EXERCISE REQUIREMENTS: Write the following entries out again exactly, skipping each image.

EXERCISE MATERIAL:
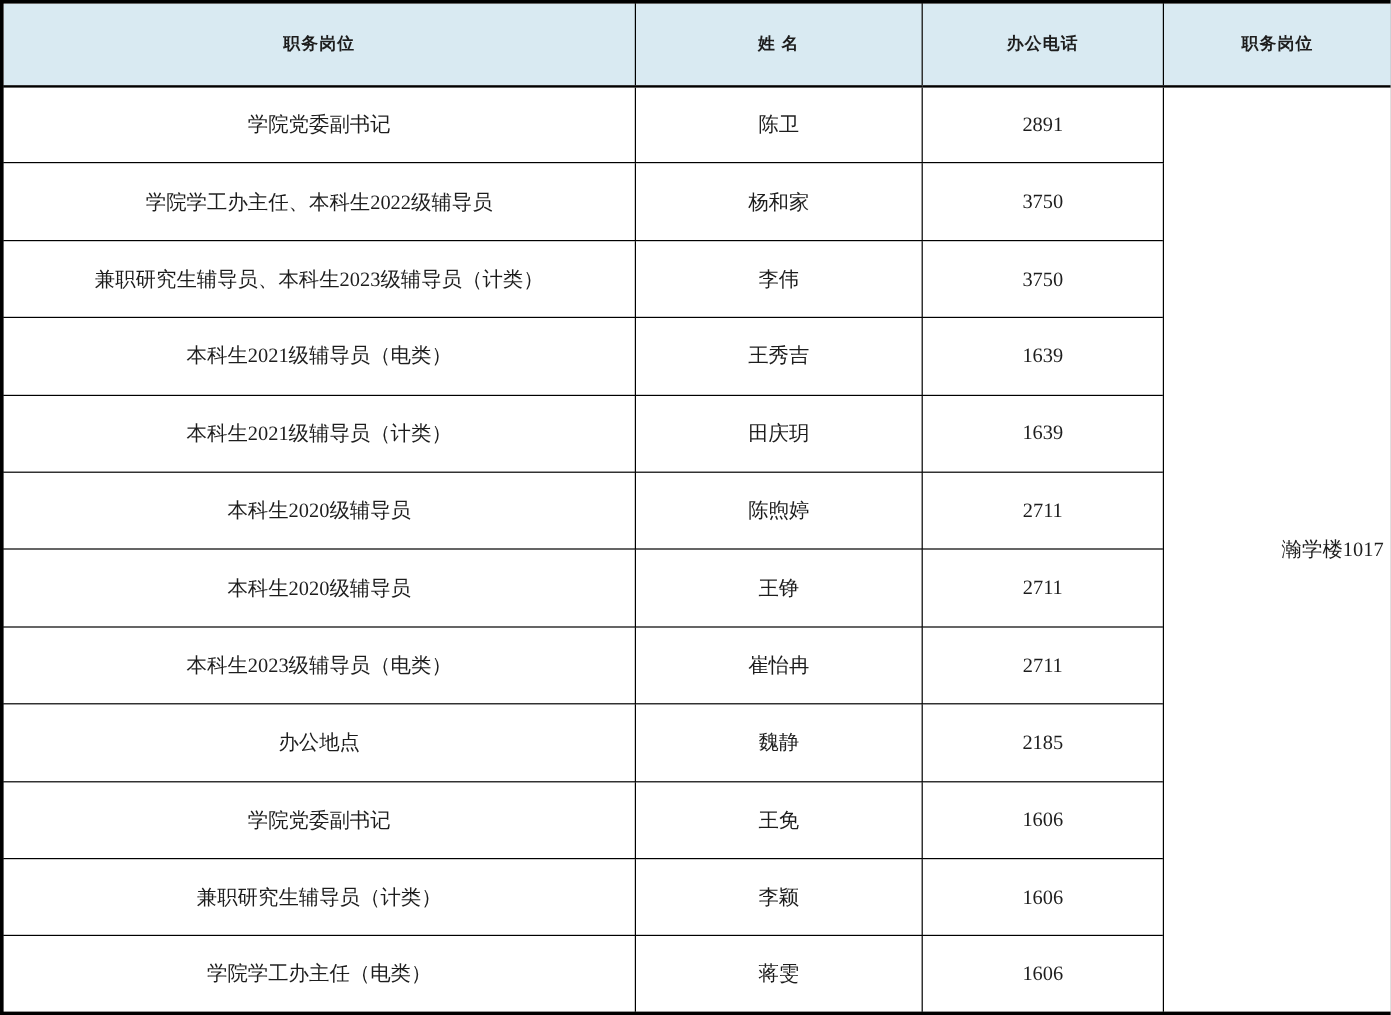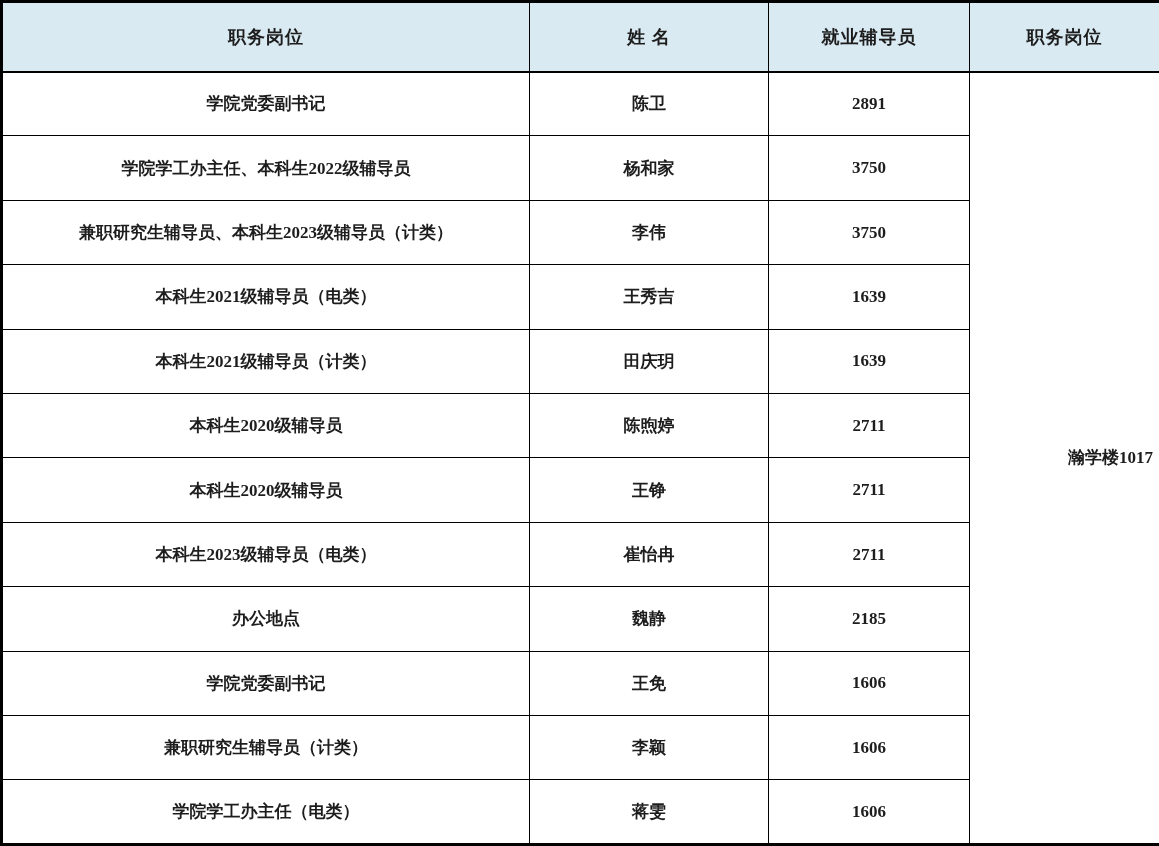--- a/index.html
+++ b/index.html
@@ -41,7 +41,7 @@
   thead th {
     background: #d9eaf2;
     font-weight: bold;
-    font-size: 18px;
+    font-size: 14px;
     height: 70px;
     border-bottom: 2px solid #000000;
     letter-spacing: 1px;

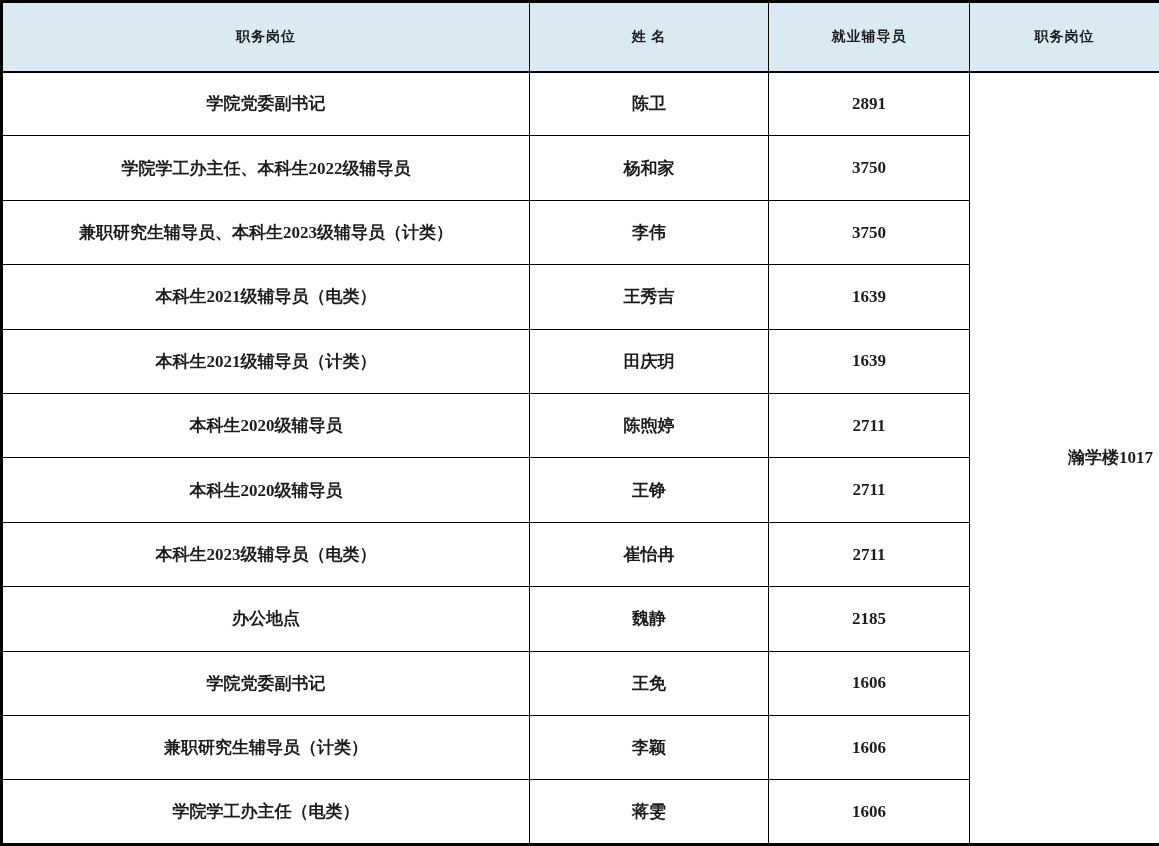--- a/index.html
+++ b/index.html
@@ -72,7 +72,7 @@
       <tr>
         <th>职务岗位</th>
         <th>姓  名</th>
-        <th>就业辅导员</th>
+        <th>办公电话</th>
         <th>职务岗位</th>
       </tr>
     </thead>

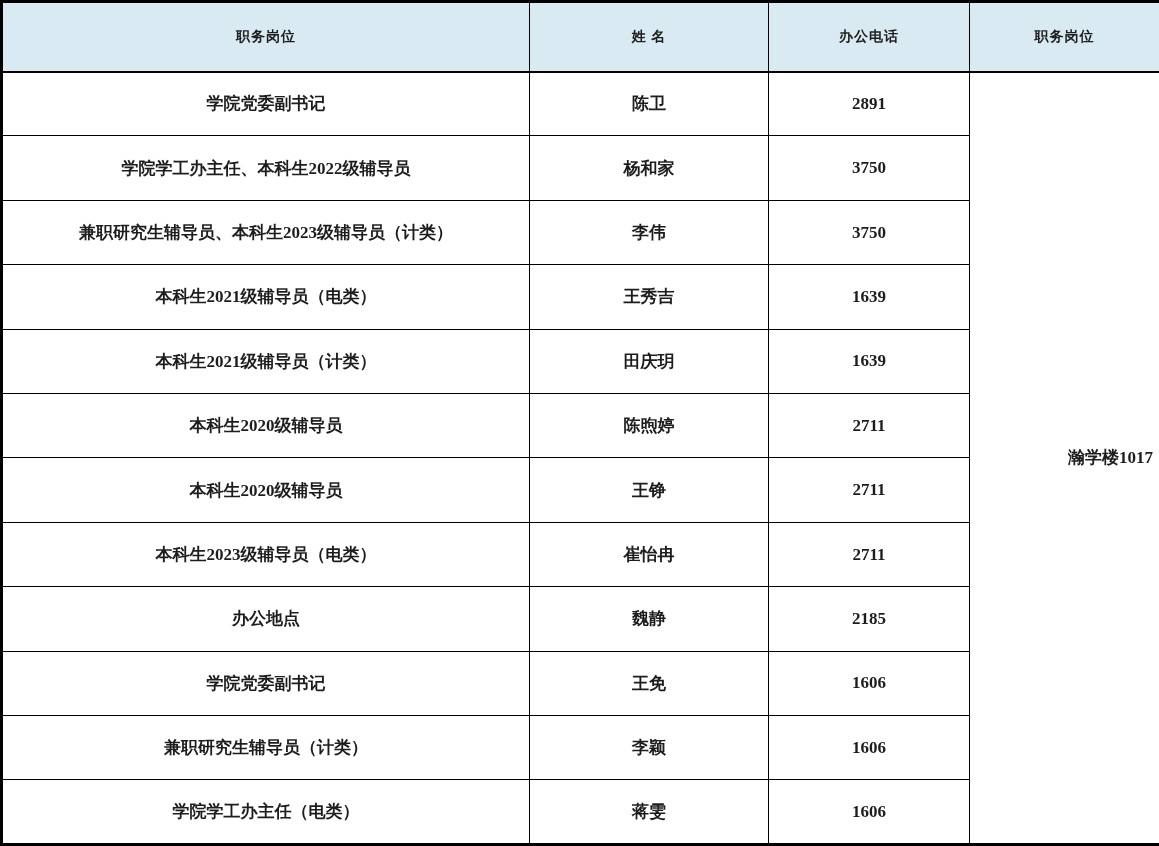--- a/index.html
+++ b/index.html
@@ -36,7 +36,6 @@
     box-sizing: border-box;
     overflow: hidden;
     white-space: nowrap;
-    font-weight: bold;
   }
   thead th {
     background: #d9eaf2;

EXERCISE SOLUTION:
--- a/index.html
+++ b/index.html
@@ -41,7 +41,7 @@
   thead th {
     background: #d9eaf2;
     font-weight: bold;
-    font-size: 18px;
+    font-size: 14px;
     height: 70px;
     border-bottom: 2px solid #000000;
     letter-spacing: 1px;

--- a/index.html
+++ b/index.html
@@ -72,7 +72,7 @@
       <tr>
         <th>职务岗位</th>
         <th>姓  名</th>
-        <th>就业辅导员</th>
+        <th>办公电话</th>
         <th>职务岗位</th>
       </tr>
     </thead>

--- a/index.html
+++ b/index.html
@@ -36,7 +36,6 @@
     box-sizing: border-box;
     overflow: hidden;
     white-space: nowrap;
-    font-weight: bold;
   }
   thead th {
     background: #d9eaf2;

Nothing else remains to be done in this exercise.